[Edit difference data]
§ §

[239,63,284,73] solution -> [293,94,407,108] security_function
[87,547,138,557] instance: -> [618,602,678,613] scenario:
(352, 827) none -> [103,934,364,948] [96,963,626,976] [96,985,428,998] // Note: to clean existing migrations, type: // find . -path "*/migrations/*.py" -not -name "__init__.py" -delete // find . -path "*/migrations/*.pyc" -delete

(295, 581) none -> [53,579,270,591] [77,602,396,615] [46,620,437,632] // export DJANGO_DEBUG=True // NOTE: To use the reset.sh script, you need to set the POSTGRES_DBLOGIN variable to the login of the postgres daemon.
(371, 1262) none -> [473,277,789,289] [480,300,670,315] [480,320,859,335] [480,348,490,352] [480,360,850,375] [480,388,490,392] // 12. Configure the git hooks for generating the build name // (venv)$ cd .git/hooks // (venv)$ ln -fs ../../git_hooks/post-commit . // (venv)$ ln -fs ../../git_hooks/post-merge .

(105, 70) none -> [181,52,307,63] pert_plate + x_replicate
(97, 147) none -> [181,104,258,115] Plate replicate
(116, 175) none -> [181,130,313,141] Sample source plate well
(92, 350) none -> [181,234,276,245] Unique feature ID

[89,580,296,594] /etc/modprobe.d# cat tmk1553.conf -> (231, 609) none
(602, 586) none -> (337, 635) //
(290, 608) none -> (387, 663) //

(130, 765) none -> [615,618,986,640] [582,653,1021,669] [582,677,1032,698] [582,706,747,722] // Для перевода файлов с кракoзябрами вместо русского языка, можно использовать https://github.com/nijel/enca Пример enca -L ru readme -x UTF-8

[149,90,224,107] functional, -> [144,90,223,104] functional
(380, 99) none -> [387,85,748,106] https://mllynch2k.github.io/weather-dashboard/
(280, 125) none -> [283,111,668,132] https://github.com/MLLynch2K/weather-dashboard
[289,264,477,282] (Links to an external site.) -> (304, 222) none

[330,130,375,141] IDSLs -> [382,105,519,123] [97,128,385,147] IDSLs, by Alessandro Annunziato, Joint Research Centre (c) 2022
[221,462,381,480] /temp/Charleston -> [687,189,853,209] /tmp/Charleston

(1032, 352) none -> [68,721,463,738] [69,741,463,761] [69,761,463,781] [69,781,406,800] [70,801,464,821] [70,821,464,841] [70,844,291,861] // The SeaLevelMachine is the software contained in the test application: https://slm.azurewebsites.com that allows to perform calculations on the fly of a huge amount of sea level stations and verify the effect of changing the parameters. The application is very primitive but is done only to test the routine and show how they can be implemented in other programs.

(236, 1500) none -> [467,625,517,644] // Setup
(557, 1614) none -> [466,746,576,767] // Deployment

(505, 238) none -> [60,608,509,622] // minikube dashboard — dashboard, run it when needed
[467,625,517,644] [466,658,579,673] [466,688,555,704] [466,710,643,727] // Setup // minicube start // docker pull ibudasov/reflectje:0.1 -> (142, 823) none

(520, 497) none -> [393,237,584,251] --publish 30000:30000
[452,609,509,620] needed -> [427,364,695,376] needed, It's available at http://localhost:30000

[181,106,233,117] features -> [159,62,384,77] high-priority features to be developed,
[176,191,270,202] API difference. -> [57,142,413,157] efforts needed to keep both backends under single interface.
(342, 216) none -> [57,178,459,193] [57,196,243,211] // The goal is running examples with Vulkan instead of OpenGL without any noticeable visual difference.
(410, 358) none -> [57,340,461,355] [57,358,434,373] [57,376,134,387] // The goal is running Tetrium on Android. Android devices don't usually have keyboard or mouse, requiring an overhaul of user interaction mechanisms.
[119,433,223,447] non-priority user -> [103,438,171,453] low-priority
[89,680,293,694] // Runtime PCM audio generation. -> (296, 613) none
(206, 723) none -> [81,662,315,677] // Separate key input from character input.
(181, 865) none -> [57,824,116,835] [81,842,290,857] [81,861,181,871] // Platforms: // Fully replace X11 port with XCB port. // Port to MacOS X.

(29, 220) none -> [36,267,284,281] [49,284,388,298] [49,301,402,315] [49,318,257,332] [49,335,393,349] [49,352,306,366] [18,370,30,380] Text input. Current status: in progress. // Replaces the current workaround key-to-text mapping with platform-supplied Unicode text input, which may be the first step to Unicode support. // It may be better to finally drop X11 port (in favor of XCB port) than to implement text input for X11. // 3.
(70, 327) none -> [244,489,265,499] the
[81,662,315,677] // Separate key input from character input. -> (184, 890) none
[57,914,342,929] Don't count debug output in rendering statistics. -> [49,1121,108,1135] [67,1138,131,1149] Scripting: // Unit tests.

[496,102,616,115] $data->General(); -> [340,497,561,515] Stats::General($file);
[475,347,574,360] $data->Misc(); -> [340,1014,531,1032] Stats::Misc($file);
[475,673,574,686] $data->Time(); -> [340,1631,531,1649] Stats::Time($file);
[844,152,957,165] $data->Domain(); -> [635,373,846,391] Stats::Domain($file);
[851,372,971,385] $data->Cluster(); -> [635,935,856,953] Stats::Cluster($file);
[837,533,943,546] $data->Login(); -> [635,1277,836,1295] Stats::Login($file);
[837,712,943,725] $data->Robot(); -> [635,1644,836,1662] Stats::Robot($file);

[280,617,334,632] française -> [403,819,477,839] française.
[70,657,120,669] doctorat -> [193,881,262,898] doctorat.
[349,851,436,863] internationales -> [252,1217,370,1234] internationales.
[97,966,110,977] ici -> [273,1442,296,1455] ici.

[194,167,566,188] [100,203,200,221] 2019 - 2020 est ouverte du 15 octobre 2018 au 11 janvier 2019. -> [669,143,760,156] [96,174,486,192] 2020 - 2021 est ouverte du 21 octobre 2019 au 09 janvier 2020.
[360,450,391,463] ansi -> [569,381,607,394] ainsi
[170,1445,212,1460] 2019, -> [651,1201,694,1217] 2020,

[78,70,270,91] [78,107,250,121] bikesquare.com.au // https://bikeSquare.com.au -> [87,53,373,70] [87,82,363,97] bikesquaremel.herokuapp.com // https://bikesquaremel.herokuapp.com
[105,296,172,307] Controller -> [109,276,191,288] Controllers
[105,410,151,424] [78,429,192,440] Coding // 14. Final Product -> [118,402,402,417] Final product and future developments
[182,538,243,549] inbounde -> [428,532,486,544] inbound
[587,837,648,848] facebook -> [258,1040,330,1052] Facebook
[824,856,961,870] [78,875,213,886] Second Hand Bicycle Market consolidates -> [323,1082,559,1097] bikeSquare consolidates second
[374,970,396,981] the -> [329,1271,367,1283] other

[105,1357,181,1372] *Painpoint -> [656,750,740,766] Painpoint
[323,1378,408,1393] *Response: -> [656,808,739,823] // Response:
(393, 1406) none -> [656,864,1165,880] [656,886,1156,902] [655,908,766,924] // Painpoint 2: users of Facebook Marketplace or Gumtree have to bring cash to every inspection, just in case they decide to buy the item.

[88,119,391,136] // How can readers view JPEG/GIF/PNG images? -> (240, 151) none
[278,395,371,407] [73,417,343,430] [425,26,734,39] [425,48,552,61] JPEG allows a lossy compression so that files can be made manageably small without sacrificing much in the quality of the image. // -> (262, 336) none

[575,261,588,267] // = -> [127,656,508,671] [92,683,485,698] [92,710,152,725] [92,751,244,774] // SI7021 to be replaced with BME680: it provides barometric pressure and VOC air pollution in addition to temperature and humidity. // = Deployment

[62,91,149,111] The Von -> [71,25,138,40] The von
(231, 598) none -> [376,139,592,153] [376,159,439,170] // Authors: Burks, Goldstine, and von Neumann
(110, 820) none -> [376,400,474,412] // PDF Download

§ §

Work request >>
Lines from the records above that hold "character" are the ones to list.

Exercise answer >>
(206, 723) none -> [81,662,315,677] // Separate key input from character input.
[81,662,315,677] // Separate key input from character input. -> (184, 890) none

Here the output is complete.